**Work order**
Would you please give the entries again word for word, with no images in your copy?

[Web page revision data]
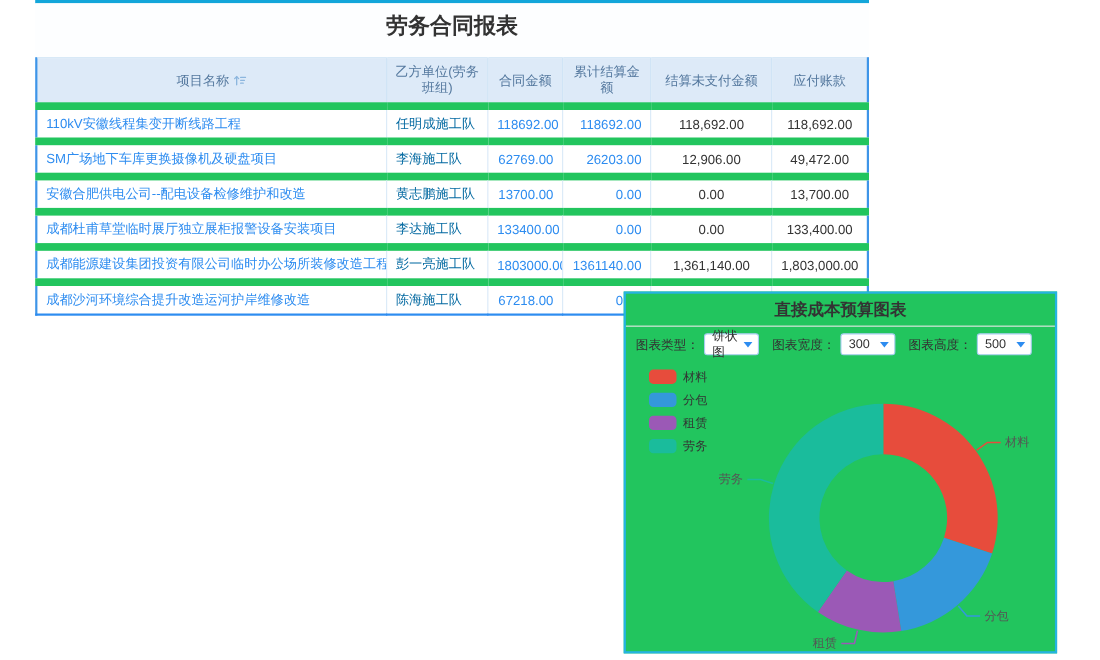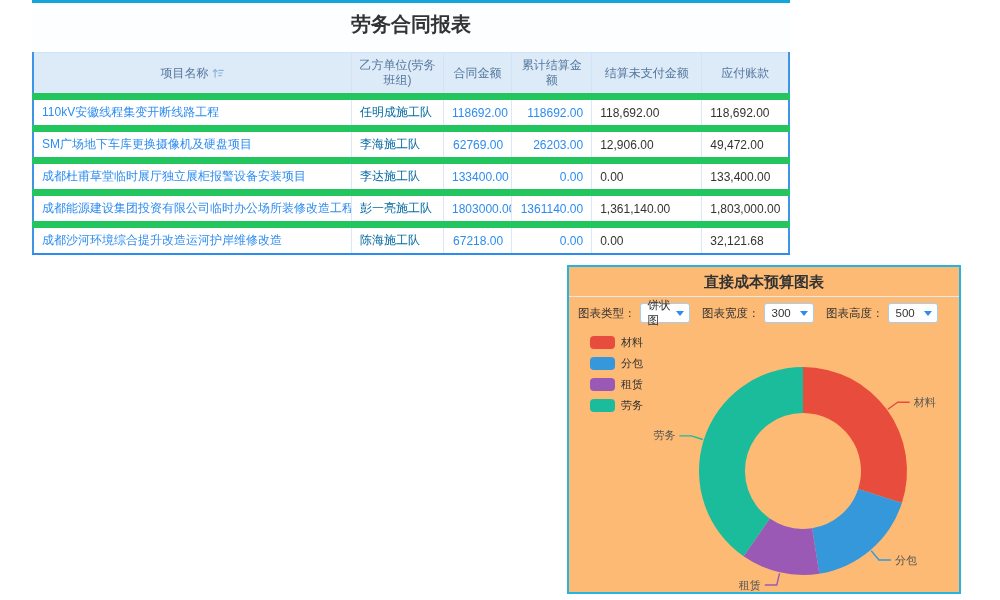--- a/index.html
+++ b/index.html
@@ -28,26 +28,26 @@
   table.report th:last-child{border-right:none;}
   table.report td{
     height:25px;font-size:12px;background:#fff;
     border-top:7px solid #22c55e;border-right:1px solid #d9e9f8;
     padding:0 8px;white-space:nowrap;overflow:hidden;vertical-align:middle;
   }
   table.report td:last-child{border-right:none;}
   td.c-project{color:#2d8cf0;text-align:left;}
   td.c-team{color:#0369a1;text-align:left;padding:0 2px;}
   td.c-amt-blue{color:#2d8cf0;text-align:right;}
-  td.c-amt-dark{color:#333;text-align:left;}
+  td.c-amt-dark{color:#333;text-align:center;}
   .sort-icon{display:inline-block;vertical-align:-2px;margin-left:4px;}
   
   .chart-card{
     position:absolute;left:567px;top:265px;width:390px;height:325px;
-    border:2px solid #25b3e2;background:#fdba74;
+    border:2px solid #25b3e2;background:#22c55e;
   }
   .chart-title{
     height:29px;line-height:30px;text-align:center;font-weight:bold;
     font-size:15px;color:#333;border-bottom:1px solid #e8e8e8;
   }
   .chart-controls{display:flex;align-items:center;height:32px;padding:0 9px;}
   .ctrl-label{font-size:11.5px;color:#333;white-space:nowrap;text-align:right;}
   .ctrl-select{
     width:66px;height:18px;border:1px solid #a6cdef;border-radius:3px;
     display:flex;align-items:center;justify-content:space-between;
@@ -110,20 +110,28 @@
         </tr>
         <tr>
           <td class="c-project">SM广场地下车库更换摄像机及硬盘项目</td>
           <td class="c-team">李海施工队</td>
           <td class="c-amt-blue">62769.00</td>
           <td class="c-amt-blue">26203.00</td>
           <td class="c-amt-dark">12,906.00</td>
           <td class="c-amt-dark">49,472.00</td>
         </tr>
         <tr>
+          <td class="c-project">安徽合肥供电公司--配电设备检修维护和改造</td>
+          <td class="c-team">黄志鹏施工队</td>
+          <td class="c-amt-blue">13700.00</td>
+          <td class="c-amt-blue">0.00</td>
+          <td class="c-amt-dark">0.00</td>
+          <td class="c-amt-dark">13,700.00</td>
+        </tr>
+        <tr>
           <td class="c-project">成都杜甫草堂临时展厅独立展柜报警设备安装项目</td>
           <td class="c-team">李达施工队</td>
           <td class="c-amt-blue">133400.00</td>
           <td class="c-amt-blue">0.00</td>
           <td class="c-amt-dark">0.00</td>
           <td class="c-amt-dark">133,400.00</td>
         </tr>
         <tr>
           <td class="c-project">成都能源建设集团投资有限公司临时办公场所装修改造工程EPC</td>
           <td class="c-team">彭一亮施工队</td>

**Answer to the exercise**
--- a/index.html
+++ b/index.html
@@ -28,26 +28,26 @@
   table.report th:last-child{border-right:none;}
   table.report td{
     height:25px;font-size:12px;background:#fff;
     border-top:7px solid #22c55e;border-right:1px solid #d9e9f8;
     padding:0 8px;white-space:nowrap;overflow:hidden;vertical-align:middle;
   }
   table.report td:last-child{border-right:none;}
   td.c-project{color:#2d8cf0;text-align:left;}
   td.c-team{color:#0369a1;text-align:left;padding:0 2px;}
   td.c-amt-blue{color:#2d8cf0;text-align:right;}
-  td.c-amt-dark{color:#333;text-align:left;}
+  td.c-amt-dark{color:#333;text-align:center;}
   .sort-icon{display:inline-block;vertical-align:-2px;margin-left:4px;}
   
   .chart-card{
     position:absolute;left:567px;top:265px;width:390px;height:325px;
-    border:2px solid #25b3e2;background:#fdba74;
+    border:2px solid #25b3e2;background:#22c55e;
   }
   .chart-title{
     height:29px;line-height:30px;text-align:center;font-weight:bold;
     font-size:15px;color:#333;border-bottom:1px solid #e8e8e8;
   }
   .chart-controls{display:flex;align-items:center;height:32px;padding:0 9px;}
   .ctrl-label{font-size:11.5px;color:#333;white-space:nowrap;text-align:right;}
   .ctrl-select{
     width:66px;height:18px;border:1px solid #a6cdef;border-radius:3px;
     display:flex;align-items:center;justify-content:space-between;
@@ -110,20 +110,28 @@
         </tr>
         <tr>
           <td class="c-project">SM广场地下车库更换摄像机及硬盘项目</td>
           <td class="c-team">李海施工队</td>
           <td class="c-amt-blue">62769.00</td>
           <td class="c-amt-blue">26203.00</td>
           <td class="c-amt-dark">12,906.00</td>
           <td class="c-amt-dark">49,472.00</td>
         </tr>
         <tr>
+          <td class="c-project">安徽合肥供电公司--配电设备检修维护和改造</td>
+          <td class="c-team">黄志鹏施工队</td>
+          <td class="c-amt-blue">13700.00</td>
+          <td class="c-amt-blue">0.00</td>
+          <td class="c-amt-dark">0.00</td>
+          <td class="c-amt-dark">13,700.00</td>
+        </tr>
+        <tr>
           <td class="c-project">成都杜甫草堂临时展厅独立展柜报警设备安装项目</td>
           <td class="c-team">李达施工队</td>
           <td class="c-amt-blue">133400.00</td>
           <td class="c-amt-blue">0.00</td>
           <td class="c-amt-dark">0.00</td>
           <td class="c-amt-dark">133,400.00</td>
         </tr>
         <tr>
           <td class="c-project">成都能源建设集团投资有限公司临时办公场所装修改造工程EPC</td>
           <td class="c-team">彭一亮施工队</td>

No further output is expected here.